Aim of the task - Using the records below, transcribe word for word the stretch from the line that contains "display:flex; align-items:center; justify-content:center;" through the line that contains "-24,21 +24,21 @@", both end lines included, and nothing else.
[[ Data to use open ]]
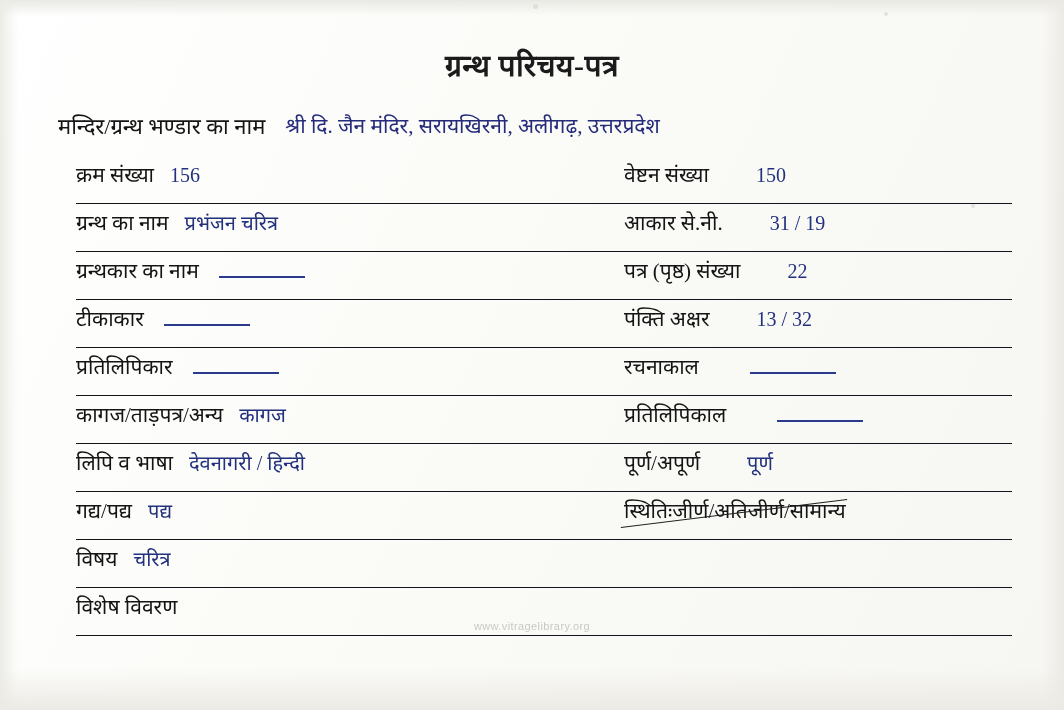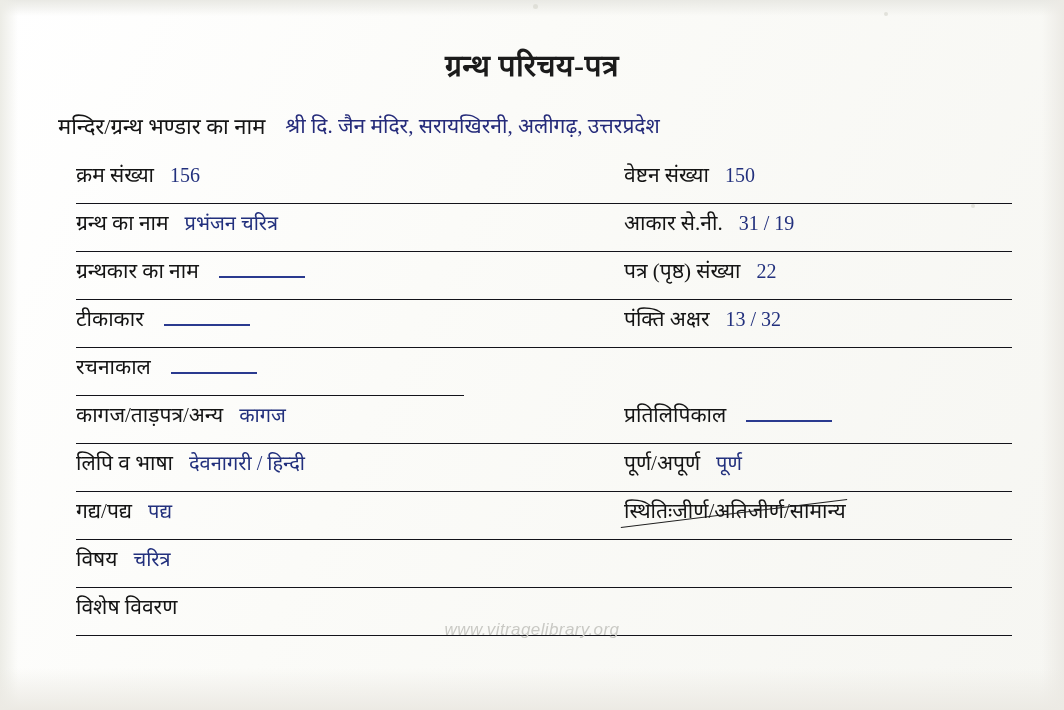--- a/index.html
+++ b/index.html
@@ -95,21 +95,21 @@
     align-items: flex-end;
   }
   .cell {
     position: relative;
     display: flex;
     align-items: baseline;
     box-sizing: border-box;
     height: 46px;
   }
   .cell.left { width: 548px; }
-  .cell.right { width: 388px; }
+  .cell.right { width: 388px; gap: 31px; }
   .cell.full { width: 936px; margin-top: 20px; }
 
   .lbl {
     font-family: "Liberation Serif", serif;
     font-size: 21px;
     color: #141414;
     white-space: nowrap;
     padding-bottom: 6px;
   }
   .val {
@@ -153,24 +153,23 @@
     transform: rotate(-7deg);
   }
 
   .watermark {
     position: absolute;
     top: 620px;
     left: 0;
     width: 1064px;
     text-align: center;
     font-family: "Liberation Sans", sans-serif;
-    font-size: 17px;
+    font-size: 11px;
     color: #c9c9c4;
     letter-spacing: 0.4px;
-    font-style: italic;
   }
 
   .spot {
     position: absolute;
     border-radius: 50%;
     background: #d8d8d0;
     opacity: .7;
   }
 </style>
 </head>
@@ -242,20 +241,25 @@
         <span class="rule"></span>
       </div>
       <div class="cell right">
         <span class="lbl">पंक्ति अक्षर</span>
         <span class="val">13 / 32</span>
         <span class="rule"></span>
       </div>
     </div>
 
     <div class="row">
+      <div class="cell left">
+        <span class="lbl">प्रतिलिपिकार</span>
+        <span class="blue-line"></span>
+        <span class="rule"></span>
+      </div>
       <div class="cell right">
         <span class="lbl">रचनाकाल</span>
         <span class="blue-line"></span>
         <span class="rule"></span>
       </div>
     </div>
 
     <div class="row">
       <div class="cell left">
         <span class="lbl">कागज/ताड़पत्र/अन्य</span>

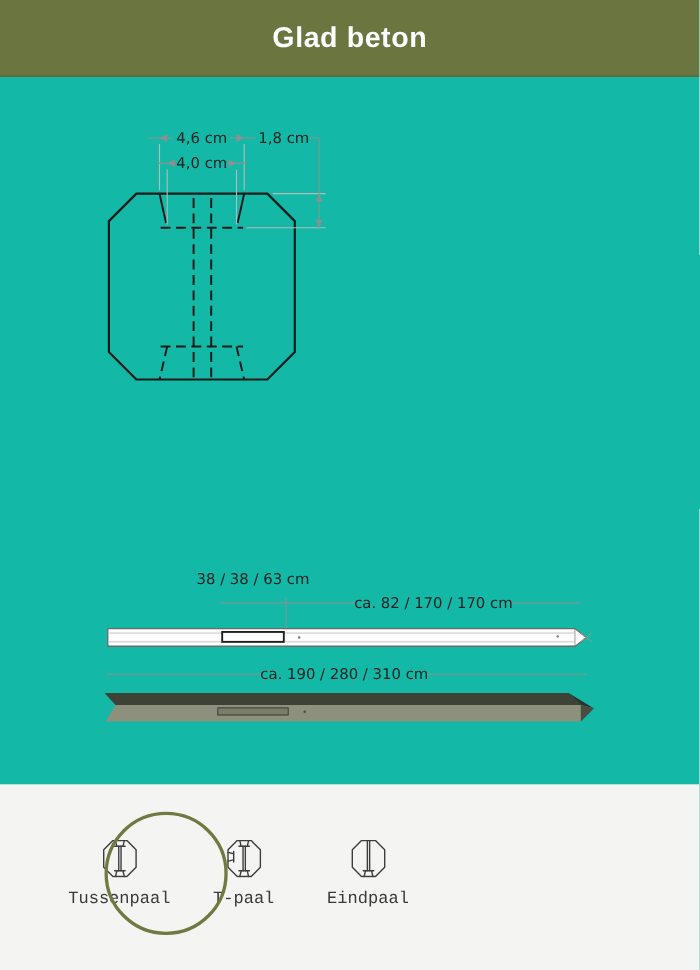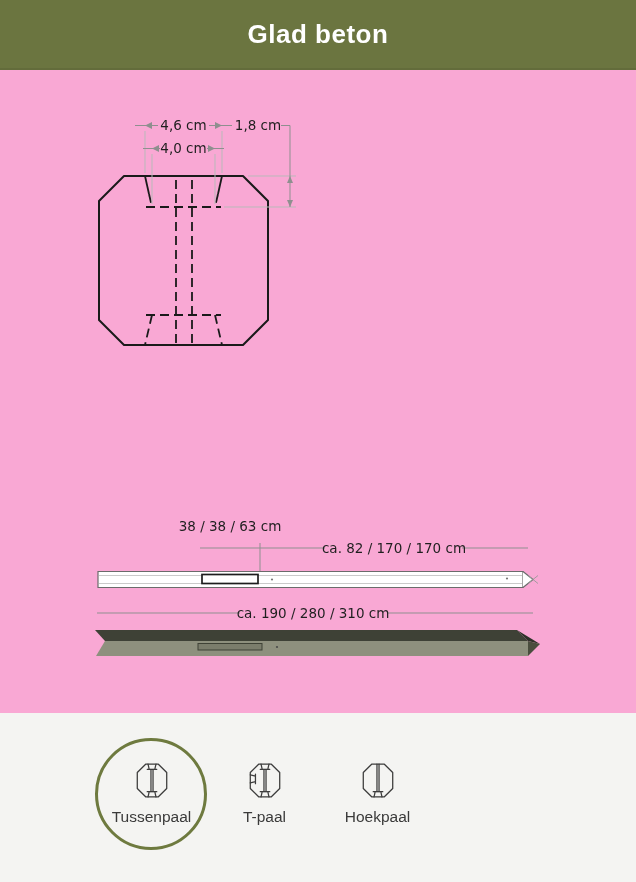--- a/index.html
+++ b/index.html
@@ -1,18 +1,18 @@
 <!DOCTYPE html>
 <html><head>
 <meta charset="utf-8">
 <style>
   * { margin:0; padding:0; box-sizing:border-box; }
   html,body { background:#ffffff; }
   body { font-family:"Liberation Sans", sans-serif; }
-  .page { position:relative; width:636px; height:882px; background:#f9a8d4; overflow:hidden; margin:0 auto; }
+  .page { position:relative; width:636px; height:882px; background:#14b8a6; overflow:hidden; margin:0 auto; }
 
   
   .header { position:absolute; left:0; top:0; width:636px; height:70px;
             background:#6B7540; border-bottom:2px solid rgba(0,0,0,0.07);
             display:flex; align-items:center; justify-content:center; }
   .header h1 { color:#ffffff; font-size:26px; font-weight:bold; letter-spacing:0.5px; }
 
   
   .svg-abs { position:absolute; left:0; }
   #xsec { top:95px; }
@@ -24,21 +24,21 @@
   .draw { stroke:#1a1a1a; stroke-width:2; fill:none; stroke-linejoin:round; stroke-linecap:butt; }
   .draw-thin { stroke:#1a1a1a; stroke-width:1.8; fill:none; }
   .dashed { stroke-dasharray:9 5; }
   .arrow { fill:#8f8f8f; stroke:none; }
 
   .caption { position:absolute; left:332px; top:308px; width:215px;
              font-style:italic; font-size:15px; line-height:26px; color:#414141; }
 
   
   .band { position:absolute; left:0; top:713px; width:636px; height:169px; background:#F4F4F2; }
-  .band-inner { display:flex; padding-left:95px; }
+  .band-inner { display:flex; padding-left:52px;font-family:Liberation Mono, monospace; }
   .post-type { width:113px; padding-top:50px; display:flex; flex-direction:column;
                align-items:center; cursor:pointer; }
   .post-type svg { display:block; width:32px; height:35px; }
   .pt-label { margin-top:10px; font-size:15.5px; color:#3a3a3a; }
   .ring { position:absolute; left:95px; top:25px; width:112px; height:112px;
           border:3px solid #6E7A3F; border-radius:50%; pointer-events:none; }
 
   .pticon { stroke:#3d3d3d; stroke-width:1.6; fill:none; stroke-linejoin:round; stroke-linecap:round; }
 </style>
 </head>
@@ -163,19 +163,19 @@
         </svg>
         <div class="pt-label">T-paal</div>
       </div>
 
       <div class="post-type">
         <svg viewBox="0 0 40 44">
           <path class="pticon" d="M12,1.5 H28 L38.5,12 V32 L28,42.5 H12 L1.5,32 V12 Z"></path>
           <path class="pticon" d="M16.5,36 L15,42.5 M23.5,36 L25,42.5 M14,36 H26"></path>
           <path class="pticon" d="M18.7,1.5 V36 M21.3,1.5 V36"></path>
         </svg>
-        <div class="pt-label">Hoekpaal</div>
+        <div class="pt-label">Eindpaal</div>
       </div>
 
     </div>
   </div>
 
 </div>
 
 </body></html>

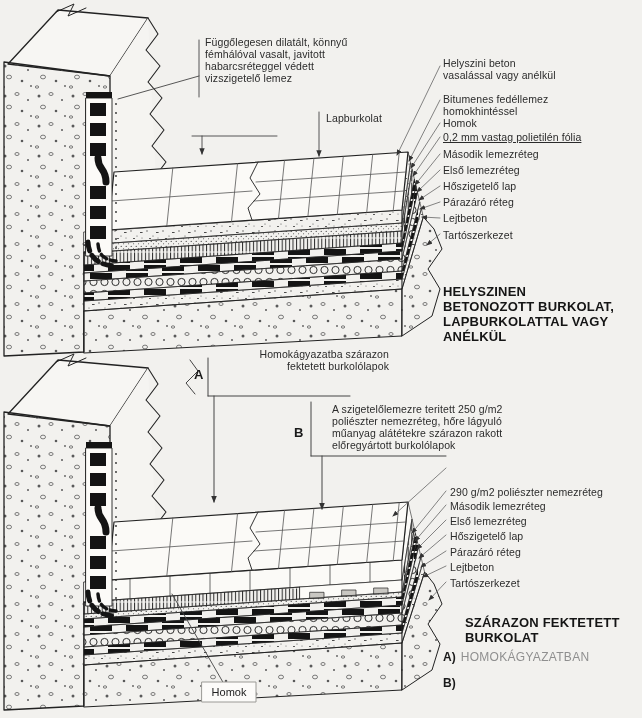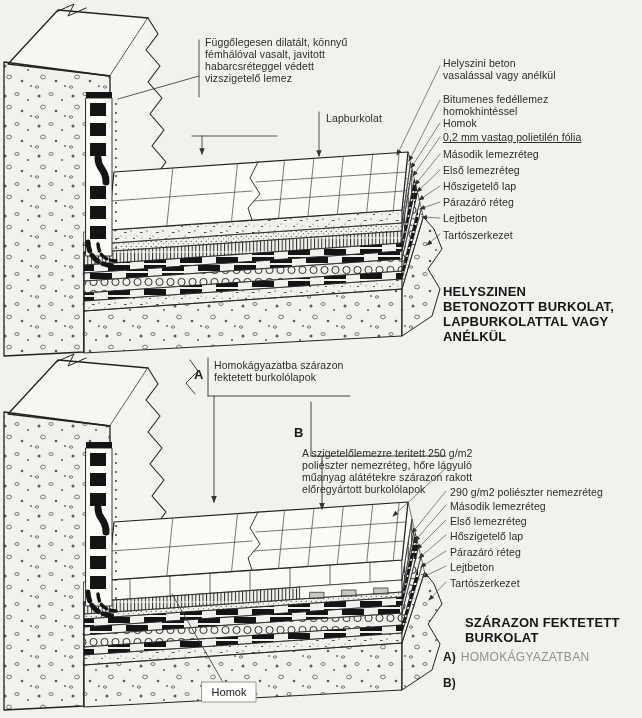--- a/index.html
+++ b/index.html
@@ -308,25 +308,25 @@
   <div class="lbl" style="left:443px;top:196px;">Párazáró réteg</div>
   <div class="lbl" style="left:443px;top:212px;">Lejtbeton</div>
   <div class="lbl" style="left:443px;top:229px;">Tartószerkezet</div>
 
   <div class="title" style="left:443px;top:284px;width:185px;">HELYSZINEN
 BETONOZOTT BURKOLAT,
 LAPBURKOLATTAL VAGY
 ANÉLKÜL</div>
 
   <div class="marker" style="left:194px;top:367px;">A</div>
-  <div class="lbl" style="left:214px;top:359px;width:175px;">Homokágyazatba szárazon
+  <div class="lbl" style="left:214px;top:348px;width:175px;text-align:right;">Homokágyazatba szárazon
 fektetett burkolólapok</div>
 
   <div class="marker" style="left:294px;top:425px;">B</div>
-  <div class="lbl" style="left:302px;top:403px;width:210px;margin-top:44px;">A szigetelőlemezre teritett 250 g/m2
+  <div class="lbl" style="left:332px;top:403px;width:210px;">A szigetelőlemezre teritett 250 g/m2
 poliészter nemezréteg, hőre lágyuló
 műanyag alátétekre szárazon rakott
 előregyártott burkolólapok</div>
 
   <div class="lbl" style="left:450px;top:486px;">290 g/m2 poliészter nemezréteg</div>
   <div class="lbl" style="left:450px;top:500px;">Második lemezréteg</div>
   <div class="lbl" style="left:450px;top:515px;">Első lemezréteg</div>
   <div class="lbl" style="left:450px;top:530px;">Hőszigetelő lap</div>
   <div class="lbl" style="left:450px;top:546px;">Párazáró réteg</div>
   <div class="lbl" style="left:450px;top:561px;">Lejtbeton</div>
[[ Data to use closed ]]
Response to the exercise -
             display:flex; align-items:center; justify-content:center; }
   .header h1 { color:#ffffff; font-size:26px; font-weight:bold; letter-spacing:0.5px; }
 
   
   .svg-abs { position:absolute; left:0; }
   #xsec { top:95px; }
@@ -24,21 +24,21 @@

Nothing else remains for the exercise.